* Your goal
Range to output from the entries below: the line containing "Rv0069c | Rate: 0.263 -> 0.147" through the line containing "Rv0043c | PID: 25.4 -> 28.4". Set it down exactly, ends included, nothing else.

++++++++

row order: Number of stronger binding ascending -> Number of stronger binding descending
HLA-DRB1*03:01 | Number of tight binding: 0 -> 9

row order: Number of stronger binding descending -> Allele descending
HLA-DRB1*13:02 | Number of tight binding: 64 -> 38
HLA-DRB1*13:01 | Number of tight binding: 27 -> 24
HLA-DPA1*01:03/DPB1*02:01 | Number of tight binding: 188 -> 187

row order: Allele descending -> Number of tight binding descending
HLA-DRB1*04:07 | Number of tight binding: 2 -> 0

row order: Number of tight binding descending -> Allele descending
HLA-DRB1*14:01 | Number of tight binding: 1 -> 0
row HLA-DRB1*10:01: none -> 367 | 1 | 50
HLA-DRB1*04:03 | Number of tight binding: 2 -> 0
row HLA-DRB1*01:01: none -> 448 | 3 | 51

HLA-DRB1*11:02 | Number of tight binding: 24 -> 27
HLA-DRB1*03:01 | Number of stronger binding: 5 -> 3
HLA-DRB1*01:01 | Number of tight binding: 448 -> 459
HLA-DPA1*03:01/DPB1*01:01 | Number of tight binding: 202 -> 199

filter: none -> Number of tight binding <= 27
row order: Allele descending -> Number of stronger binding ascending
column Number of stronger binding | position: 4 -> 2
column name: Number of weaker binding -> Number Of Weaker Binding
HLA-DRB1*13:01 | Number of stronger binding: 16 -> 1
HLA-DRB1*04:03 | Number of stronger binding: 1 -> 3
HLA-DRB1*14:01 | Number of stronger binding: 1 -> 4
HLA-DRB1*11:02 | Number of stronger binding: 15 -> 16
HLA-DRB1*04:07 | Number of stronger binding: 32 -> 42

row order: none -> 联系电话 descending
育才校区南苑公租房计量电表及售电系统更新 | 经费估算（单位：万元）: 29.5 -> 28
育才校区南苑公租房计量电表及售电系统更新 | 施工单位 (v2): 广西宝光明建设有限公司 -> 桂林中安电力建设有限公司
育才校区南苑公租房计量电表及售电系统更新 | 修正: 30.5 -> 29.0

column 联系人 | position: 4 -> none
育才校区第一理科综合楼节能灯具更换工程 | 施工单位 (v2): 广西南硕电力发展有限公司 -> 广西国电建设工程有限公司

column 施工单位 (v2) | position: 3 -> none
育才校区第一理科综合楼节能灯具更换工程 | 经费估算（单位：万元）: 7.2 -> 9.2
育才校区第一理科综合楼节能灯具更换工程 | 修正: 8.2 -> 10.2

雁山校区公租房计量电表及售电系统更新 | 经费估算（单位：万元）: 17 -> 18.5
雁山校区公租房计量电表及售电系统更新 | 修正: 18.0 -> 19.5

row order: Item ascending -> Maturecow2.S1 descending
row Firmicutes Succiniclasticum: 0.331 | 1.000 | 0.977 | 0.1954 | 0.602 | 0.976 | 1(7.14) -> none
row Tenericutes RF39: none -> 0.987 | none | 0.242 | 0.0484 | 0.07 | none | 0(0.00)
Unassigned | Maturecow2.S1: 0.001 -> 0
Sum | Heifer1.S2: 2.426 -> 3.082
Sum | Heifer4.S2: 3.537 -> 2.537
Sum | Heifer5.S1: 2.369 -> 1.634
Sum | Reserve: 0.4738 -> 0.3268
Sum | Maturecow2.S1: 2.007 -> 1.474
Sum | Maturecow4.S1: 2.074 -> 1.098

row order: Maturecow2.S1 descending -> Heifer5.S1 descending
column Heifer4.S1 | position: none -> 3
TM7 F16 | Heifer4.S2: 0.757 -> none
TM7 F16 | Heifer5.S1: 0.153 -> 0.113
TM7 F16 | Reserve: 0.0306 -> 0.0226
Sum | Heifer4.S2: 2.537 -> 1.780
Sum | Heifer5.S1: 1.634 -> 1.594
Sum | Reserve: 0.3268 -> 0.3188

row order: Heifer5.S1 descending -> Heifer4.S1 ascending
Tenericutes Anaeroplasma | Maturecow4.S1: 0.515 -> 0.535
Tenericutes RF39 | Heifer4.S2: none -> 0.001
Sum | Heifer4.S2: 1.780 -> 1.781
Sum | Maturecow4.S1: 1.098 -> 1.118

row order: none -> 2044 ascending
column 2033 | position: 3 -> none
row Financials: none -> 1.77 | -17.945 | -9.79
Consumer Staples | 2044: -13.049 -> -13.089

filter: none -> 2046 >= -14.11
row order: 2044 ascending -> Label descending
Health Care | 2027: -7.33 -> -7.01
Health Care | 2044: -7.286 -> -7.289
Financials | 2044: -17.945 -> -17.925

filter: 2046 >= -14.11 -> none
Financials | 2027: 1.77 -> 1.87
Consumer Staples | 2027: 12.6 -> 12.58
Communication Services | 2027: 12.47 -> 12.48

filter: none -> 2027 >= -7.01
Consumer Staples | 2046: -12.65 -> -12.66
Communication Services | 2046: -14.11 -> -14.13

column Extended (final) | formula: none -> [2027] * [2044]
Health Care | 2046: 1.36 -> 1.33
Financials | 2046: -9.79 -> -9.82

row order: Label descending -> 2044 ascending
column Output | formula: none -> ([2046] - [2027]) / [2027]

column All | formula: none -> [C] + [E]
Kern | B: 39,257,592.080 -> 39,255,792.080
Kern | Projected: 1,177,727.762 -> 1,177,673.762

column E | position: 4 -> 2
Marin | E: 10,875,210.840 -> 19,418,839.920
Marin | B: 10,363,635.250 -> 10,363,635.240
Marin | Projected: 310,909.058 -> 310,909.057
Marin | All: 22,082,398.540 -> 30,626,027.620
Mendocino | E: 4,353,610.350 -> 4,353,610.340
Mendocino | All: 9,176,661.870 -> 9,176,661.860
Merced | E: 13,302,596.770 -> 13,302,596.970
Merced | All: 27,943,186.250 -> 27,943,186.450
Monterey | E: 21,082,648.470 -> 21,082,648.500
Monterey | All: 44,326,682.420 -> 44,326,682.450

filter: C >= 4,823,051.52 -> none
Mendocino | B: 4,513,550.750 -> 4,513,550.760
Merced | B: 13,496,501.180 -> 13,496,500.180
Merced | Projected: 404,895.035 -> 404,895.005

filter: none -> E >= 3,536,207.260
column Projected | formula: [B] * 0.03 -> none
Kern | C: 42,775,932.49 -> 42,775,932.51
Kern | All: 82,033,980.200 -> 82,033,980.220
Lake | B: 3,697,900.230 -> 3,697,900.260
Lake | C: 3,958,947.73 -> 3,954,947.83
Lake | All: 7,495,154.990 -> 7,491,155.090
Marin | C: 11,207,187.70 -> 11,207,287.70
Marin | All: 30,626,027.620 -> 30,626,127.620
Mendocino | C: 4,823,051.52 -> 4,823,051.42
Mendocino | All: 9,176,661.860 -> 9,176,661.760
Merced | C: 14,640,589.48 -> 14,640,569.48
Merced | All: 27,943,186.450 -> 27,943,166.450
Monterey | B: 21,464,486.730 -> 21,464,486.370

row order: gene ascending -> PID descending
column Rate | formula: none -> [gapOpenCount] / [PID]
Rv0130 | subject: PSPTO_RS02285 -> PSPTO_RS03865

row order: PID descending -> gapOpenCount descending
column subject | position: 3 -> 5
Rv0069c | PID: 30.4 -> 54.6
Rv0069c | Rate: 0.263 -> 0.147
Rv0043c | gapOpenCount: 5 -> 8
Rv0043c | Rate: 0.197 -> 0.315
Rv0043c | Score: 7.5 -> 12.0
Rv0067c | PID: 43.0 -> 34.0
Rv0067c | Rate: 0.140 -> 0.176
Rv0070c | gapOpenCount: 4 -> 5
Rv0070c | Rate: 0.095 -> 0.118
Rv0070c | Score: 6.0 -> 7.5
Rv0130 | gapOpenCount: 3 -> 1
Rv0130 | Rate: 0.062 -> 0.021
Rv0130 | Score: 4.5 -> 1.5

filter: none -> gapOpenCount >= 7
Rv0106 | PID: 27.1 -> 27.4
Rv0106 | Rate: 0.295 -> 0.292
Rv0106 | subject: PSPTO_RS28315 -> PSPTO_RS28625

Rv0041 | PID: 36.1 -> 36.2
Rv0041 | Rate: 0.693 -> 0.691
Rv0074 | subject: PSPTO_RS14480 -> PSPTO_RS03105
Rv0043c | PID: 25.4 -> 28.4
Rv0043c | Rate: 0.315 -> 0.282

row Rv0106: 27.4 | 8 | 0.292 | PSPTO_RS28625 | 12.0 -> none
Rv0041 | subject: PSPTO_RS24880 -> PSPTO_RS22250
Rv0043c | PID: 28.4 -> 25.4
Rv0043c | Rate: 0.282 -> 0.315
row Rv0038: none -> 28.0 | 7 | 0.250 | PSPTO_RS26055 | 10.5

++++++++

* Solution
Rv0069c | Rate: 0.263 -> 0.147
Rv0043c | gapOpenCount: 5 -> 8
Rv0043c | Rate: 0.197 -> 0.315
Rv0043c | Score: 7.5 -> 12.0
Rv0067c | PID: 43.0 -> 34.0
Rv0067c | Rate: 0.140 -> 0.176
Rv0070c | gapOpenCount: 4 -> 5
Rv0070c | Rate: 0.095 -> 0.118
Rv0070c | Score: 6.0 -> 7.5
Rv0130 | gapOpenCount: 3 -> 1
Rv0130 | Rate: 0.062 -> 0.021
Rv0130 | Score: 4.5 -> 1.5

filter: none -> gapOpenCount >= 7
Rv0106 | PID: 27.1 -> 27.4
Rv0106 | Rate: 0.295 -> 0.292
Rv0106 | subject: PSPTO_RS28315 -> PSPTO_RS28625

Rv0041 | PID: 36.1 -> 36.2
Rv0041 | Rate: 0.693 -> 0.691
Rv0074 | subject: PSPTO_RS14480 -> PSPTO_RS03105
Rv0043c | PID: 25.4 -> 28.4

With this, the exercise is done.